Шрифт:
В период моей жизни в Афинах ослабленная Римская империя не слишком докучала греческим городам, но она и не защищала нас, и Афины периодически подвергались морским набегам германских варваров. Вандалы и грутунги еще в начале третьего века освоили мореплавание и наводили страх на наши суда в Эгейском море, но что гораздо хуже – они иногда собирались в огромные флотилии из десятков кораблей и осаждали наши города, порой разоряя их дотла. Однажды, кажется, в середине шестидесятых, мы с Лидией и детьми две недели прятались в горах, пока готы бесчинствовали в Афинах; римляне тогда пришли к нам на помощь слишком поздно и город после этого еще два года заново отстраивался и зализывал раны. В семидесятые, когда Аврелиан отбросил готов на север и сжег большинство их кораблей, морские набеги почти прекратились.
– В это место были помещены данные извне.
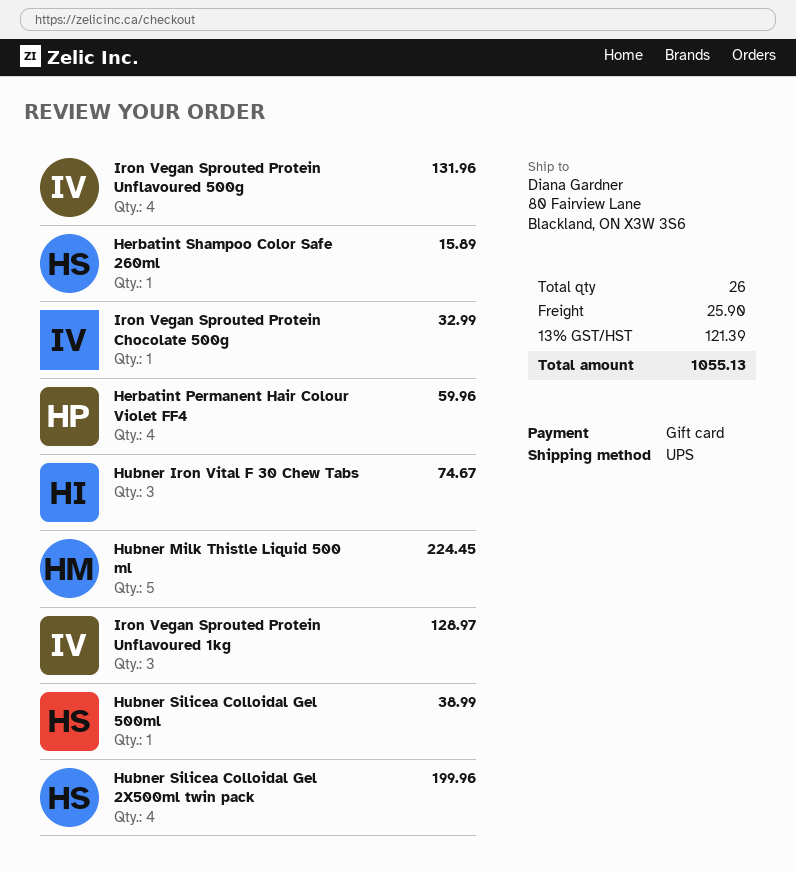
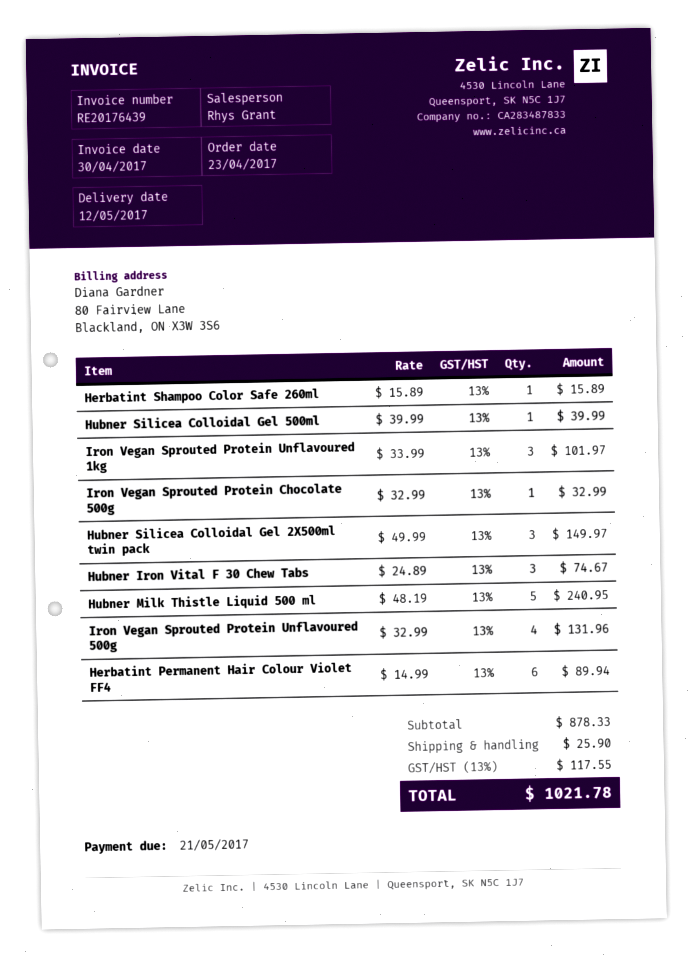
Herbatint Permanent Hair Colour Violet FF4: 4 for 59.96 -> 6 for 89.94
Hubner Milk Thistle Liquid 500 ml: 5 for 224.45 -> 5 for 240.95
Iron Vegan Sprouted Protein Unflavoured 1kg: 3 for 128.97 -> 3 for 101.97
Hubner Silicea Colloidal Gel 500ml: 1 for 38.99 -> 1 for 39.99
Hubner Silicea Colloidal Gel 2X500ml twin pack: 4 for 199.96 -> 3 for 149.97
tax: 13% = 121.39 -> 13% = 117.55
total: 1055.13 -> 1021.78

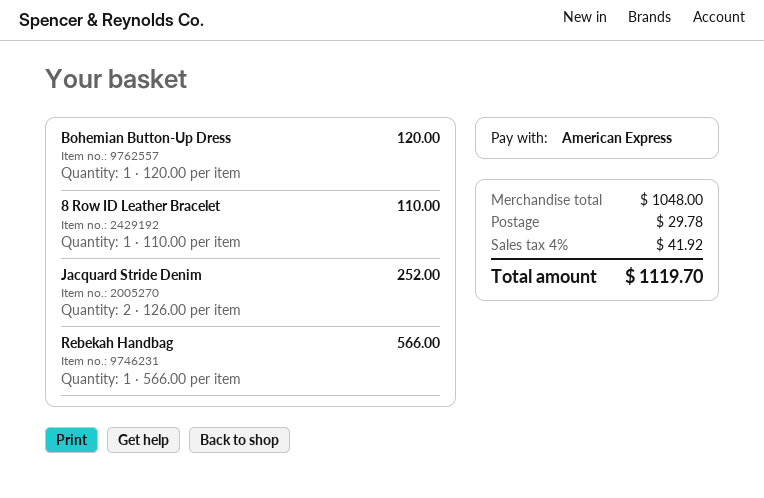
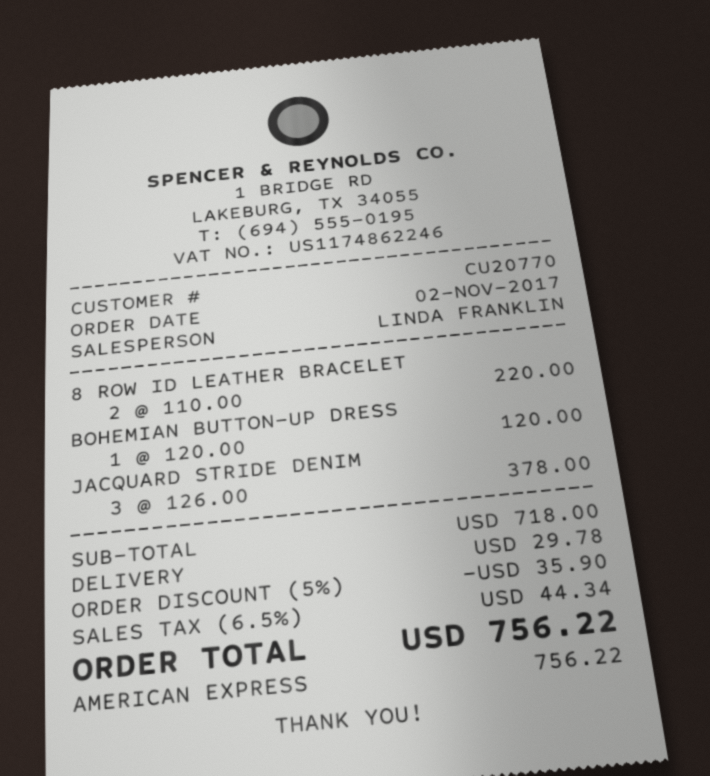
8 Row ID Leather Bracelet: 1 x 110.00 = 110.00 -> 2 x 110.00 = 220.00
Jacquard Stride Denim: 2 x 126.00 = 252.00 -> 3 x 126.00 = 378.00
Rebekah Handbag: 1 x 566.00 = 566.00 -> none
subtotal: 1048.00 -> 718.00
discount: none -> 5% = 35.90
tax: 4% = 41.92 -> 6.5% = 44.34
total: 1119.70 -> 756.22

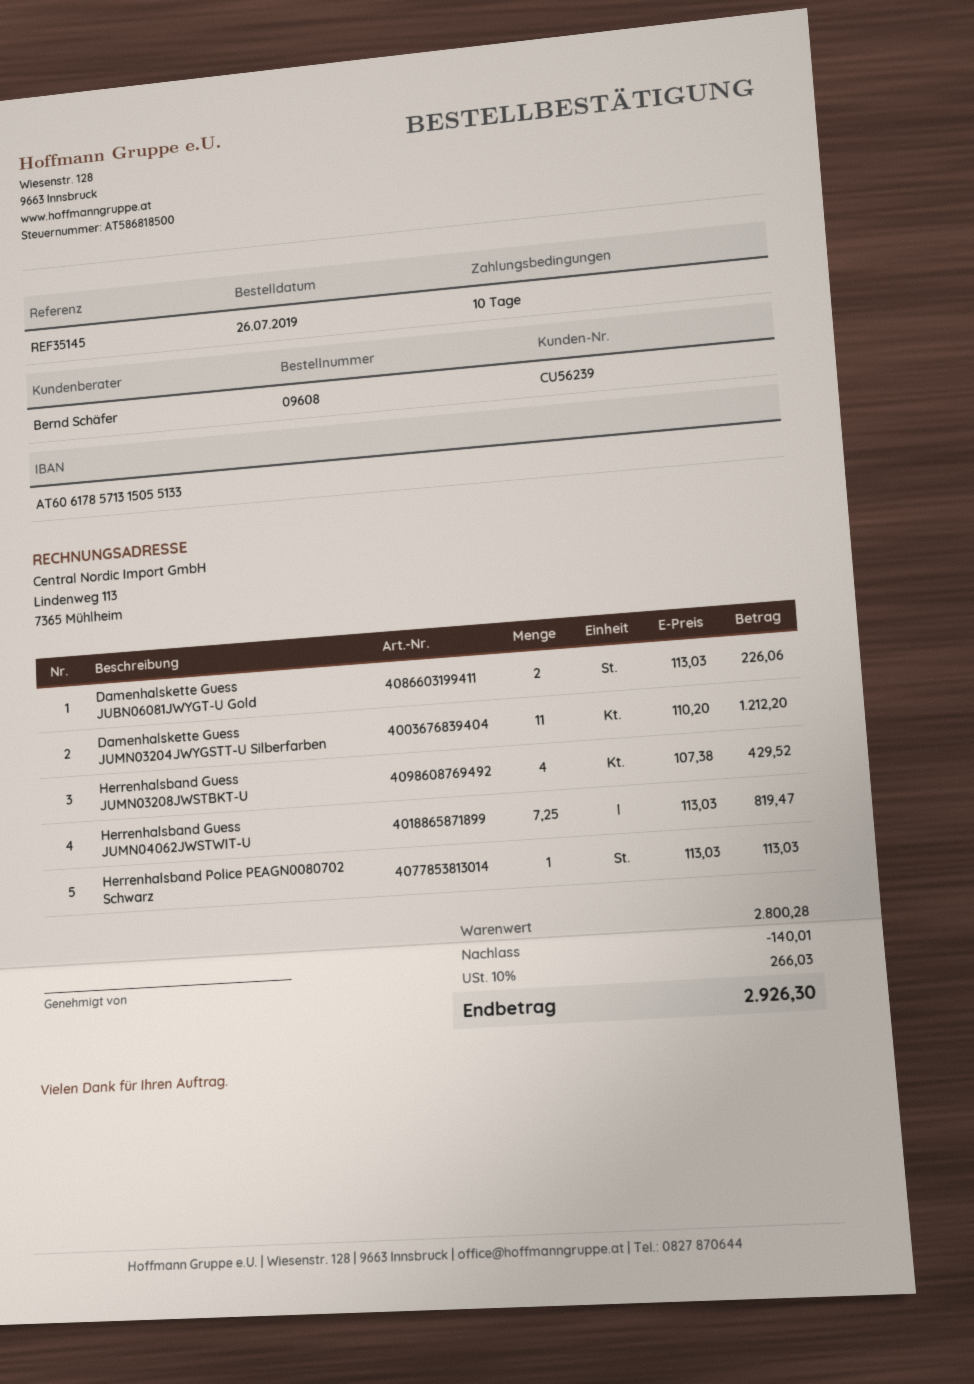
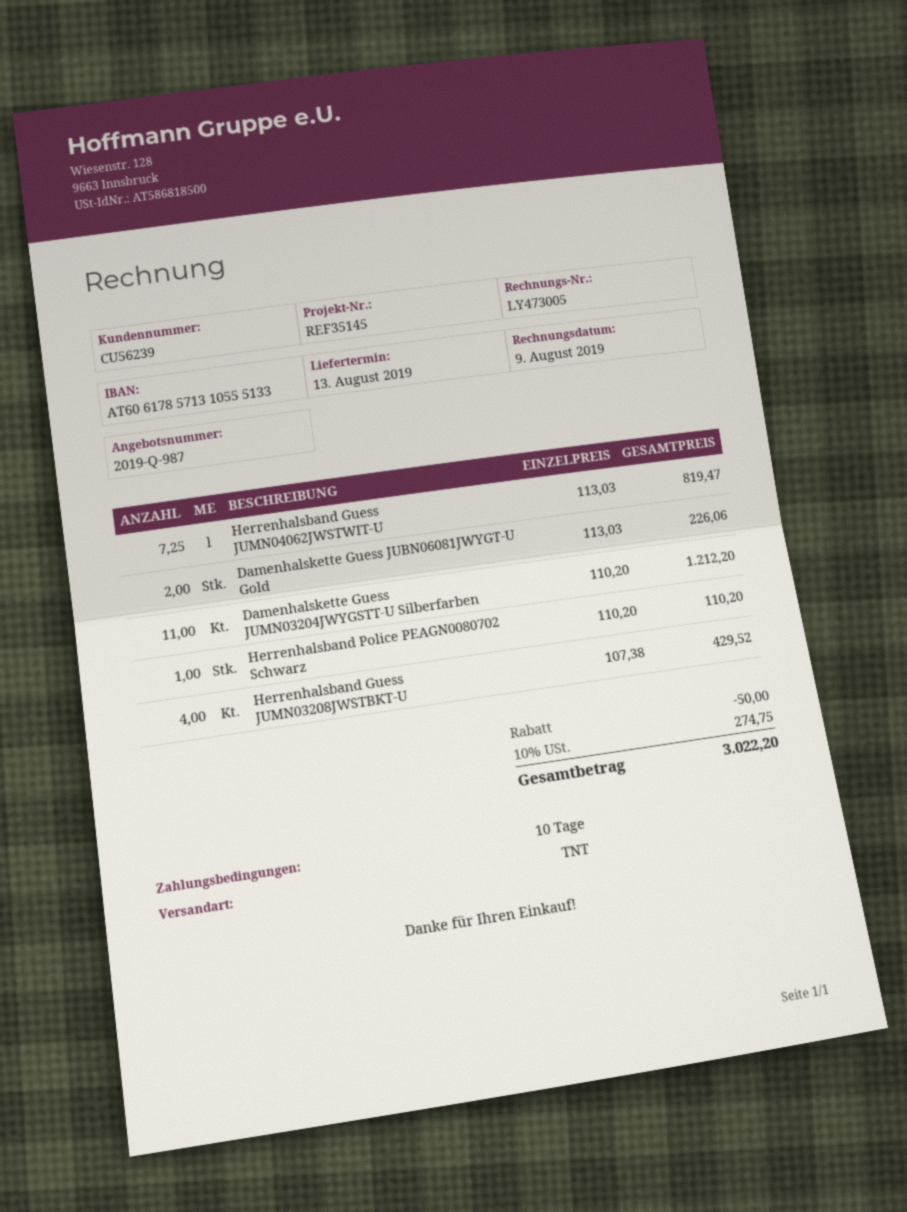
bank account: AT606178571315055133 -> AT606178571310555133
Herrenhalsband Police PEAGN0080702 Schwarz: 1 x 113.03 = 113.03 -> 1 x 110.20 = 110.20
discount: 140.01 -> 50.00
tax: 10% = 266.03 -> 10% = 274.75
total: 2926.30 -> 3022.20

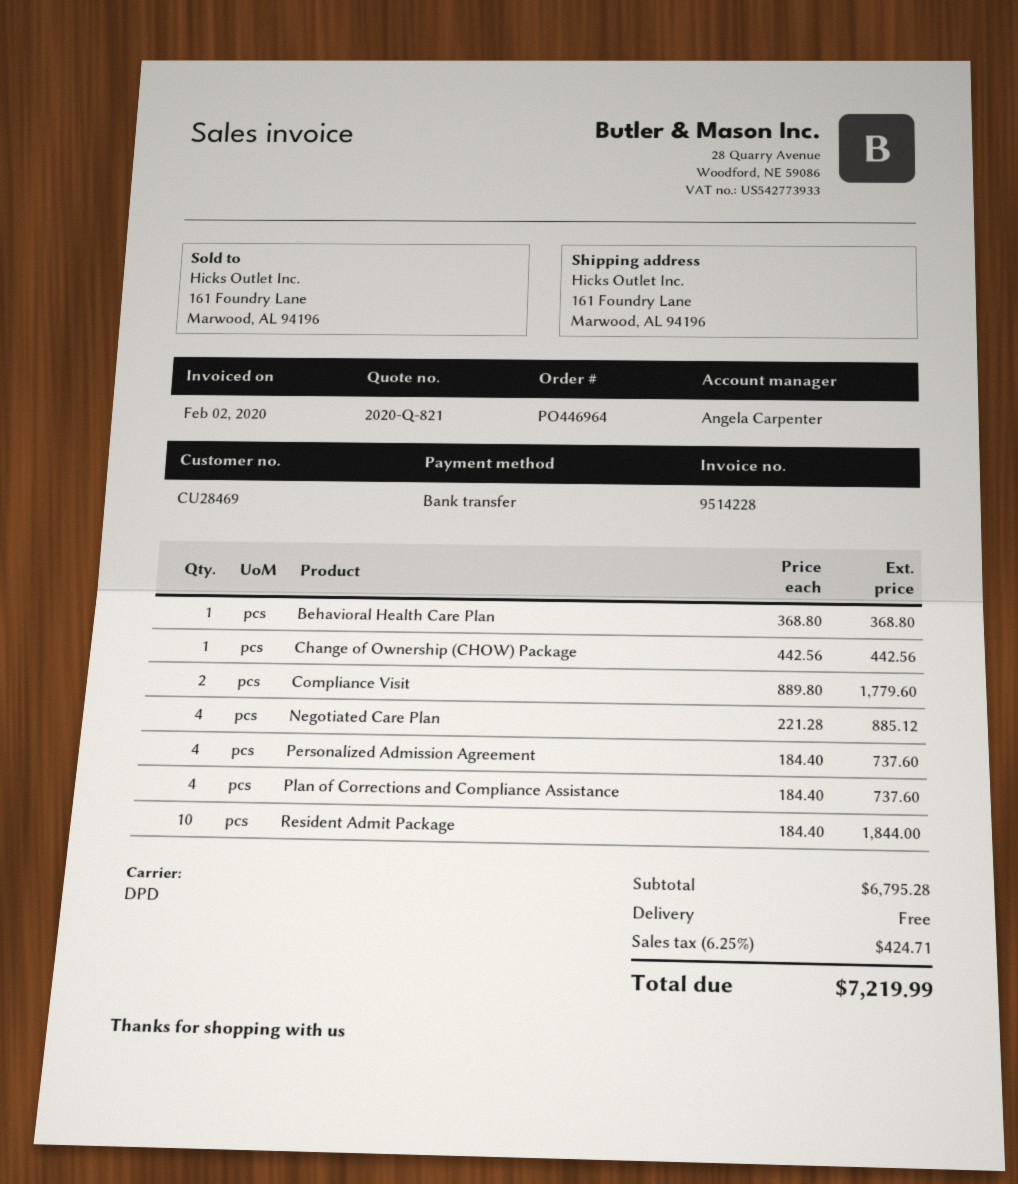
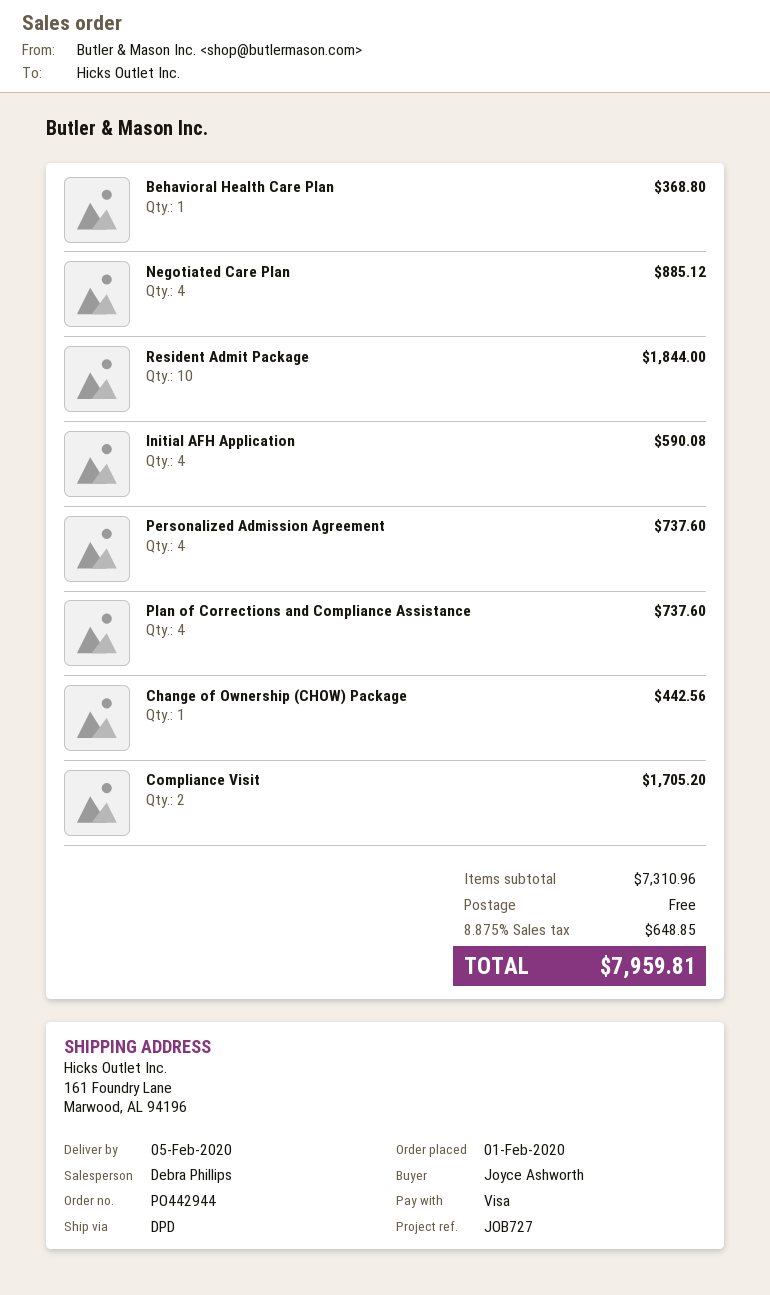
order number: PO446964 -> PO442944
sales rep: Angela Carpenter -> Debra Phillips
payment method: bank transfer -> Visa
Compliance Visit: 2 for 1779.60 -> 2 for 1705.20
Initial AFH Application: none -> 4 for 590.08
subtotal: 6795.28 -> 7310.96
tax: 6.25% = 424.71 -> 8.875% = 648.85
total: 7219.99 -> 7959.81

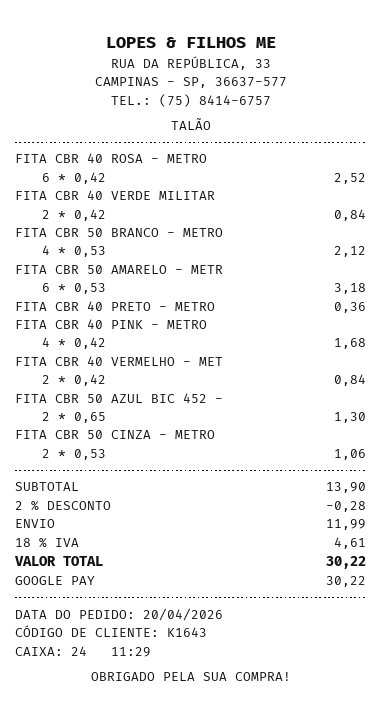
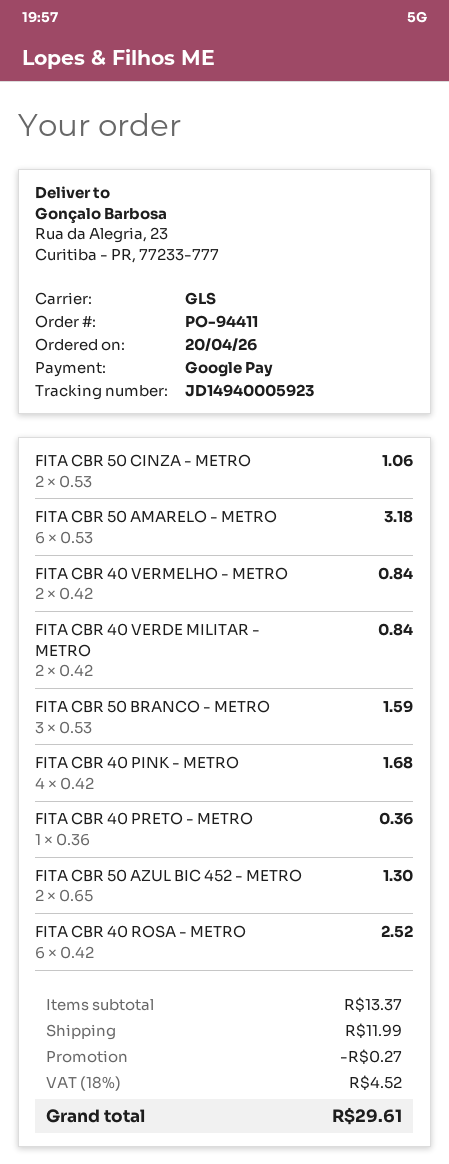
FITA CBR 50 BRANCO - METRO: 4 x 0.53 = 2.12 -> 3 x 0.53 = 1.59
subtotal: 13.90 -> 13.37
discount: 0.28 -> 0.27
tax: 18% = 4.61 -> 18% = 4.52
total: 30.22 -> 29.61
Однако плавание между островами Эгейского моря все еще не было полностью безопасным; большие торговые суда часто нанимали для сопровождения военные корабли.
Увы, нашему маленькому судну, шедшему без охраны в 285 году из Миконоса в Афины, не повезло – мы наткнулись на полпути на корабль варваров и были взяты в плен. Готы приказали нам плыть к Геллеспонту и там высадили нас в какой-то деревне, забрав наш корабль. Все мы были вскоре проданы в рабство; три недели нас гнали, закованных цепью, по пыльным фракийским степям, далее через всю Дакию, на северо-запад, во владения германцев. Я вместе с двумя товарищами оказался в местечке под названием Будоригум; мы присоединились к рабам местного князя, сооружавшим укрепления вокруг этой деревни. Десять лет я провел в этом отвратительном месте, копаясь с утра до ночи в болотистой, влажной почве, воздвигая земляные валы – лучшее из заграждений, известных местным варварам. Готские племена находились здесь в состоянии вечной вражды друг с другом и объединялись только для грабительских походов на юг, в Римскую империю. Холодные, снежные зимы в одних лохмотьях, удушливое лето с лихорадкой и гнилой едой, смрадный воздух болот – вот что было настоящим испытанием в плену для нас, греков, привыкших к совсем другому климату. Через год моих товарищей из Миконоса уже не было в живых; я начал потихоньку общаться с другими рабами на местном наречии. Сам физический труд не доставлял мне особых страданий, даже наоборот, помогал отрешиться от себя, от дум, от воспоминаний о прошлом и страха перед неизбежным будущим. Лишь побои, частые и жестокие, в дополнение к ужасному климату, делали жизнь время от времени невыносимой; готы, в своей необъяснимой дикости, мало заботились о жизни рабов, несмотря на то, что те доставались им нелегко, в рискованных военных походах. Хотя тело мое в конце концов и заживало благополучно после побоев, но болело оно при этом очень долго и мучительно; боль была доступна мне наравне со всеми людьми – за это я особенно проклинал тогда свою судьбу. Готы вели поистине воинственный образ жизни; цивилизованная суета наших греческих полисов казалась мне детской игрой по сравнению с местными братоубийственными усобицами – беспощадной и бессмысленной суетой варваров. Впрочем, я имел возможность поразмыслить об этом в лишь те редкие моменты, когда сознание мое поднималось из мрака и ум внезапно прочищался – в драгоценные минуты отдыха и хорошего самочувствия.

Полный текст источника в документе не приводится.